» Data listing
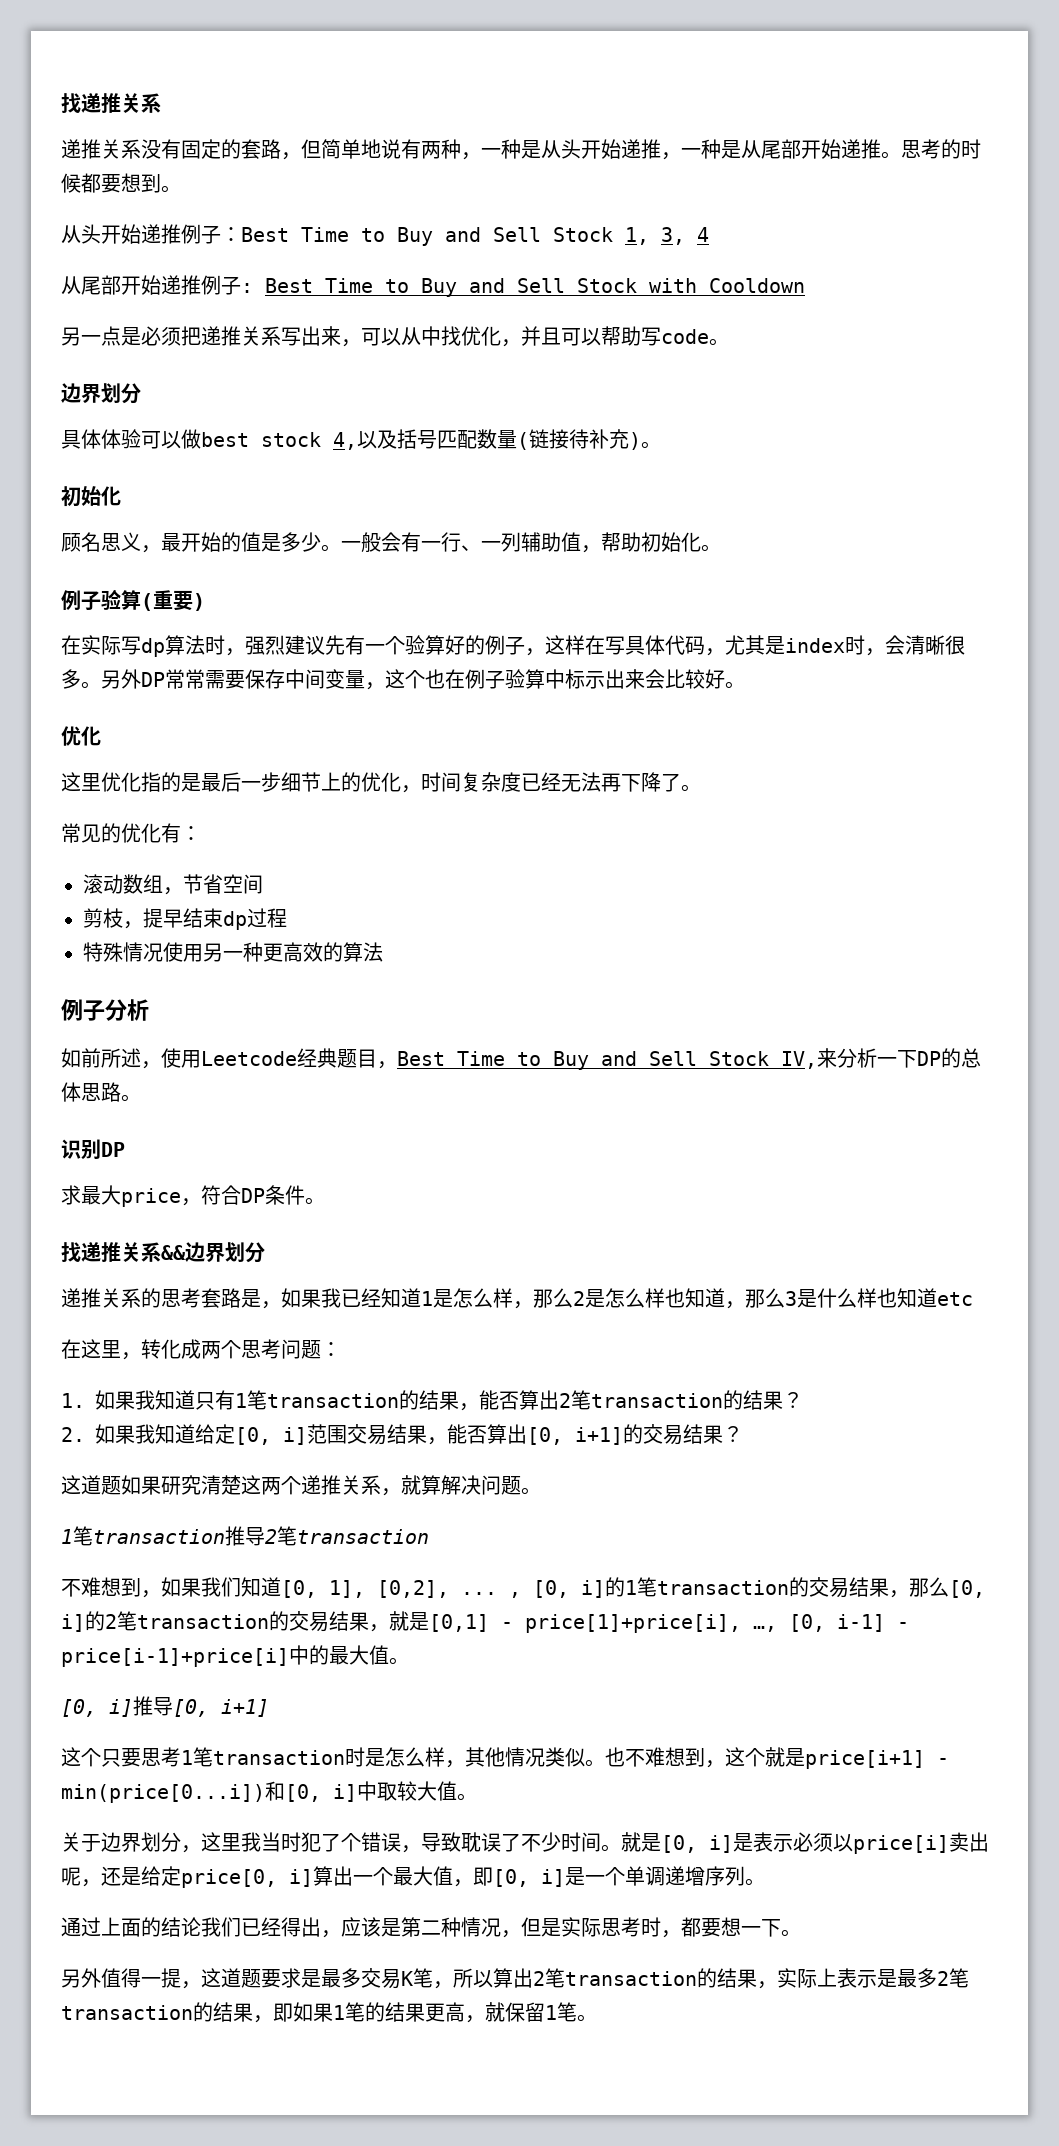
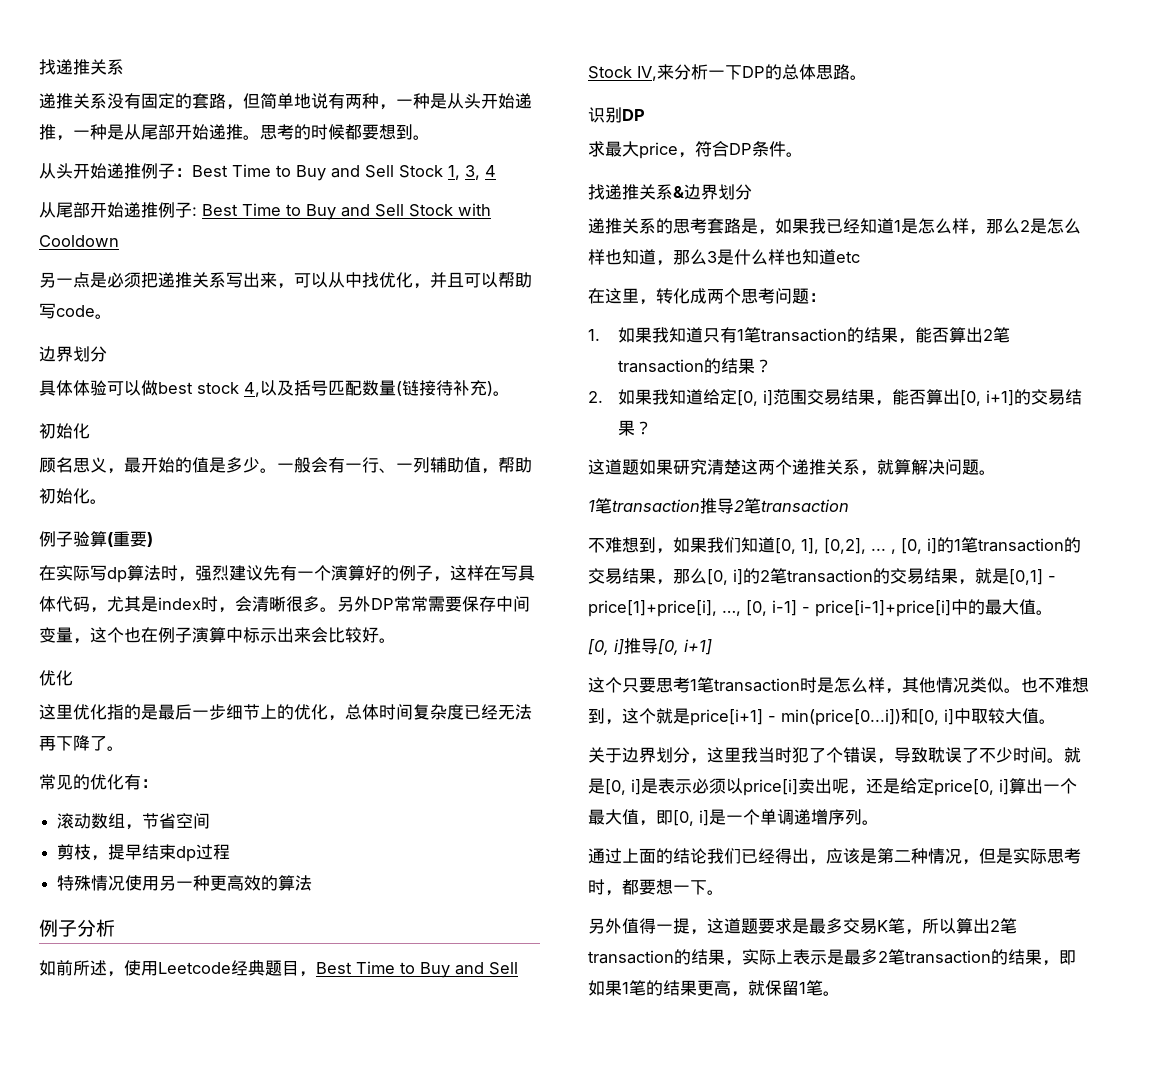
- 在实际写dp算法时，强烈建议先有一个验算好的例子，这样在写具体代码，尤其是index时，会清晰很多。
+ 在实际写dp算法时，强烈建议先有一个演算好的例子，这样在写具体代码，尤其是index时，会清晰很多。
- 另外DP常常需要保存中间变量，这个也在例子验算中标示出来会比较好。
+ 另外DP常常需要保存中间变量，这个也在例子演算中标示出来会比较好。
- 这里优化指的是最后一步细节上的优化，时间复杂度已经无法再下降了。
+ 这里优化指的是最后一步细节上的优化，总体时间复杂度已经无法再下降了。
- 找递推关系&&边界划分
+ 找递推关系&边界划分

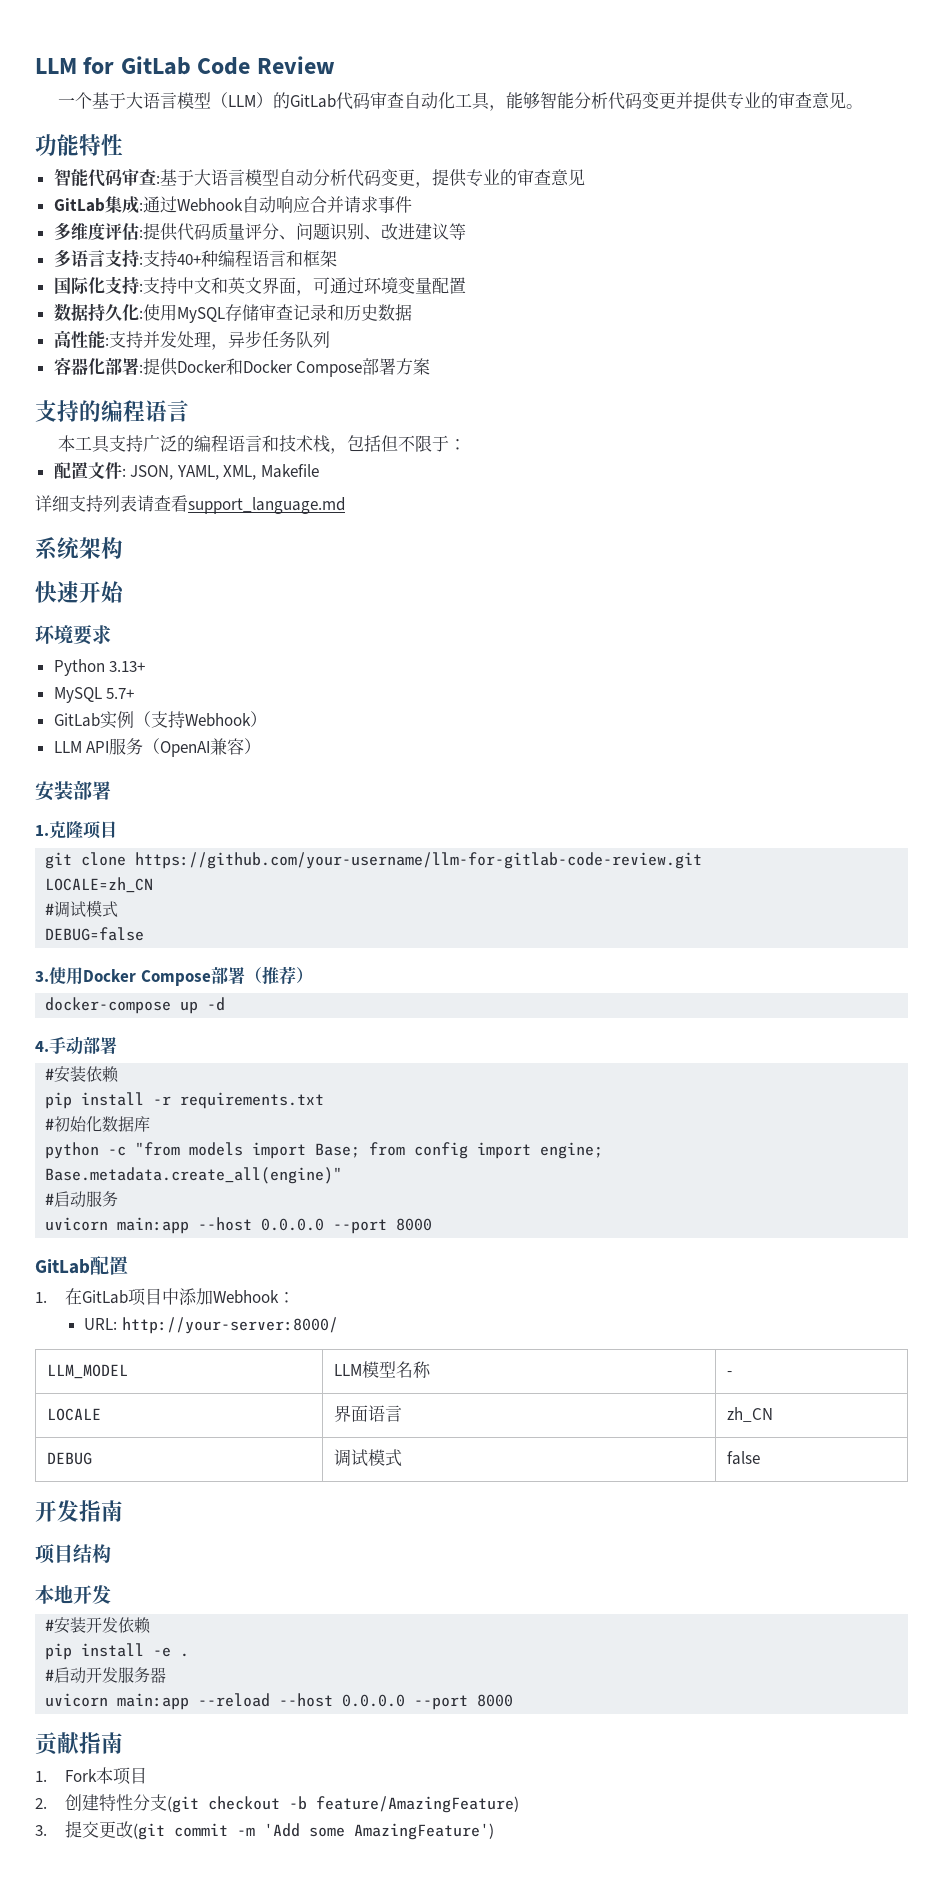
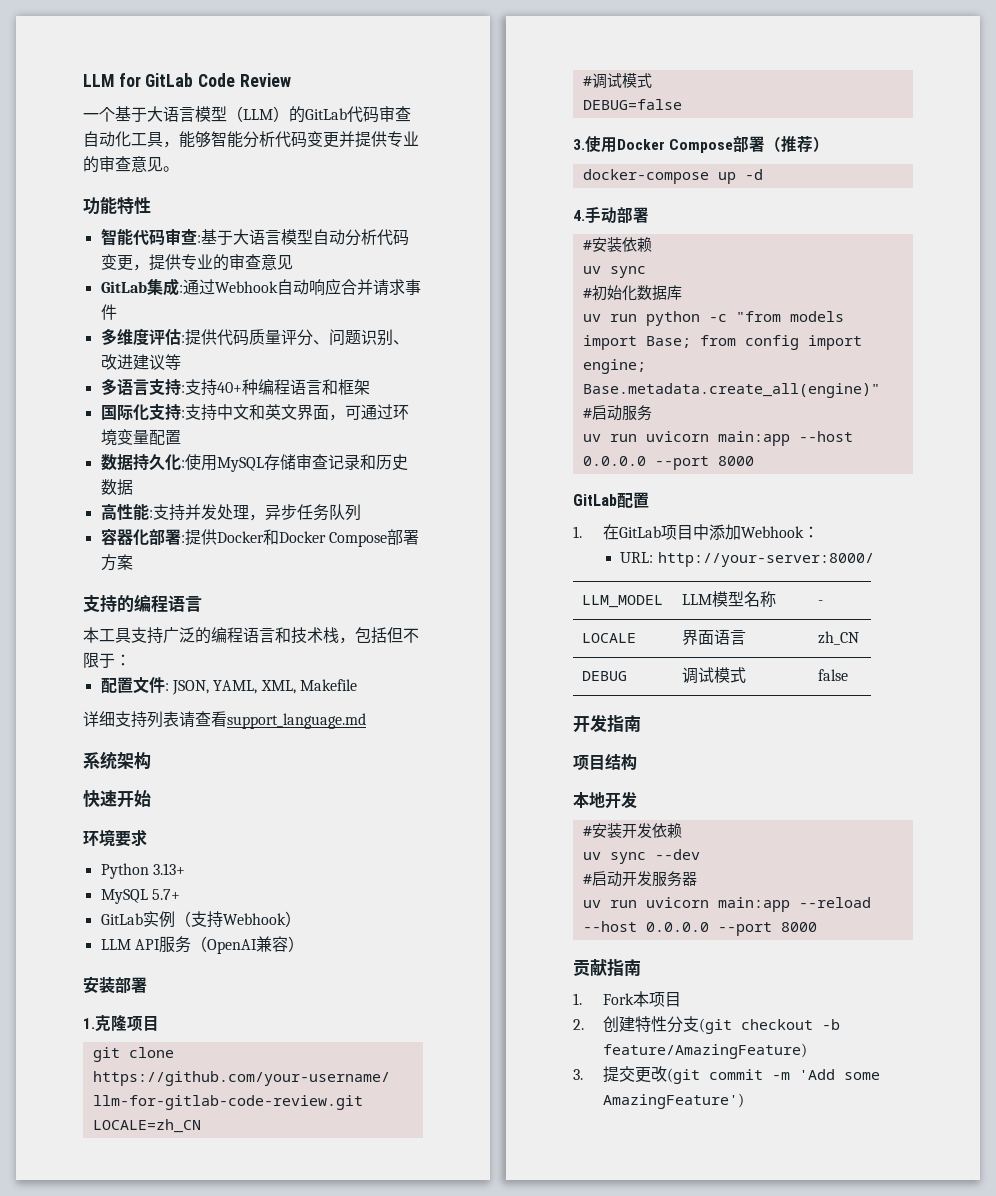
  #安装依赖
- pip install -r requirements.txt
+ uv sync
- python -c "from models import Base; from config import engine; Base.metadata.create_all(engine)"
+ uv run python -c "from models import Base; from config import engine; Base.metadata.create_all(engine)"
- uvicorn main:app --host 0.0.0.0 --port 8000
+ uv run uvicorn main:app --host 0.0.0.0 --port 8000
- pip install -e .
+ uv sync --dev
- uvicorn main:app --reload --host 0.0.0.0 --port 8000
+ uv run uvicorn main:app --reload --host 0.0.0.0 --port 8000

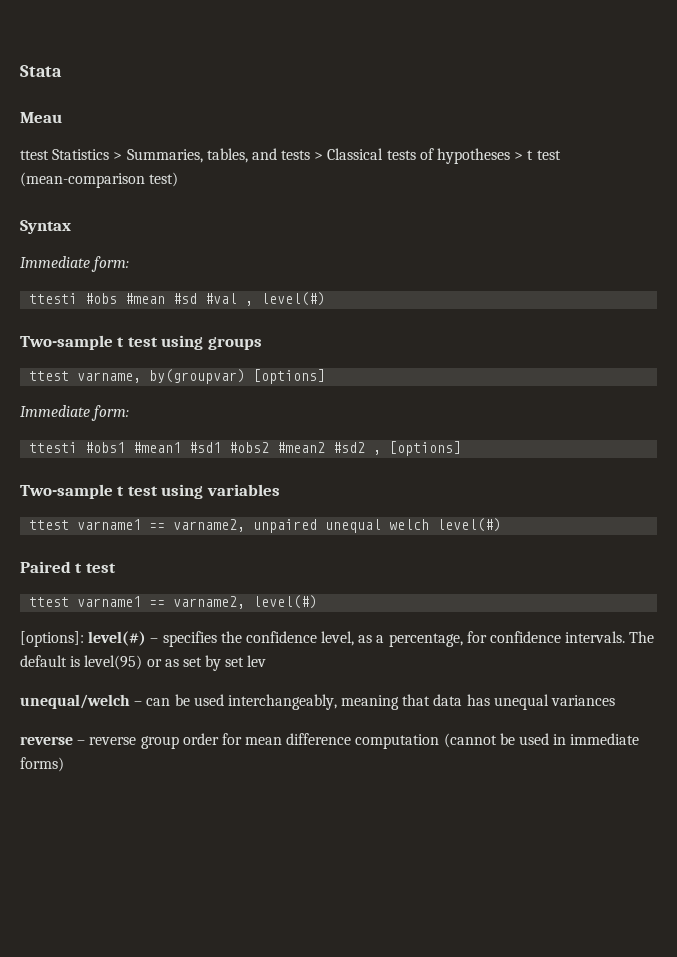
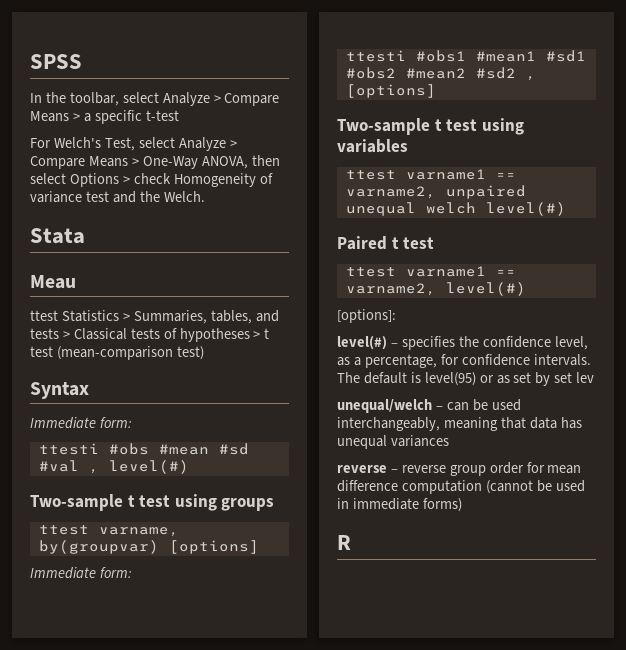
+ SPSS
+ In the toolbar, select Analyze > Compare Means > a specific t-test
+ For Welch's Test, select Analyze > Compare Means > One-Way ANOVA, then select Options > check Homogeneity of variance test and the Welch.
- [options]: level(#) – specifies the confidence level, as a percentage, for confidence intervals.
+ [options]:
+ level(#) – specifies the confidence level, as a percentage, for confidence intervals.
+ R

» Your objective
Exactly as they appear, please return only the lines from the first line of the records through the line containing "a specific t-test", both included, leaving out all pictures.

» Exercise result
- 在实际写dp算法时，强烈建议先有一个验算好的例子，这样在写具体代码，尤其是index时，会清晰很多。
+ 在实际写dp算法时，强烈建议先有一个演算好的例子，这样在写具体代码，尤其是index时，会清晰很多。
- 另外DP常常需要保存中间变量，这个也在例子验算中标示出来会比较好。
+ 另外DP常常需要保存中间变量，这个也在例子演算中标示出来会比较好。
- 这里优化指的是最后一步细节上的优化，时间复杂度已经无法再下降了。
+ 这里优化指的是最后一步细节上的优化，总体时间复杂度已经无法再下降了。
- 找递推关系&&边界划分
+ 找递推关系&边界划分

  #安装依赖
- pip install -r requirements.txt
+ uv sync
- python -c "from models import Base; from config import engine; Base.metadata.create_all(engine)"
+ uv run python -c "from models import Base; from config import engine; Base.metadata.create_all(engine)"
- uvicorn main:app --host 0.0.0.0 --port 8000
+ uv run uvicorn main:app --host 0.0.0.0 --port 8000
- pip install -e .
+ uv sync --dev
- uvicorn main:app --reload --host 0.0.0.0 --port 8000
+ uv run uvicorn main:app --reload --host 0.0.0.0 --port 8000

+ SPSS
+ In the toolbar, select Analyze > Compare Means > a specific t-test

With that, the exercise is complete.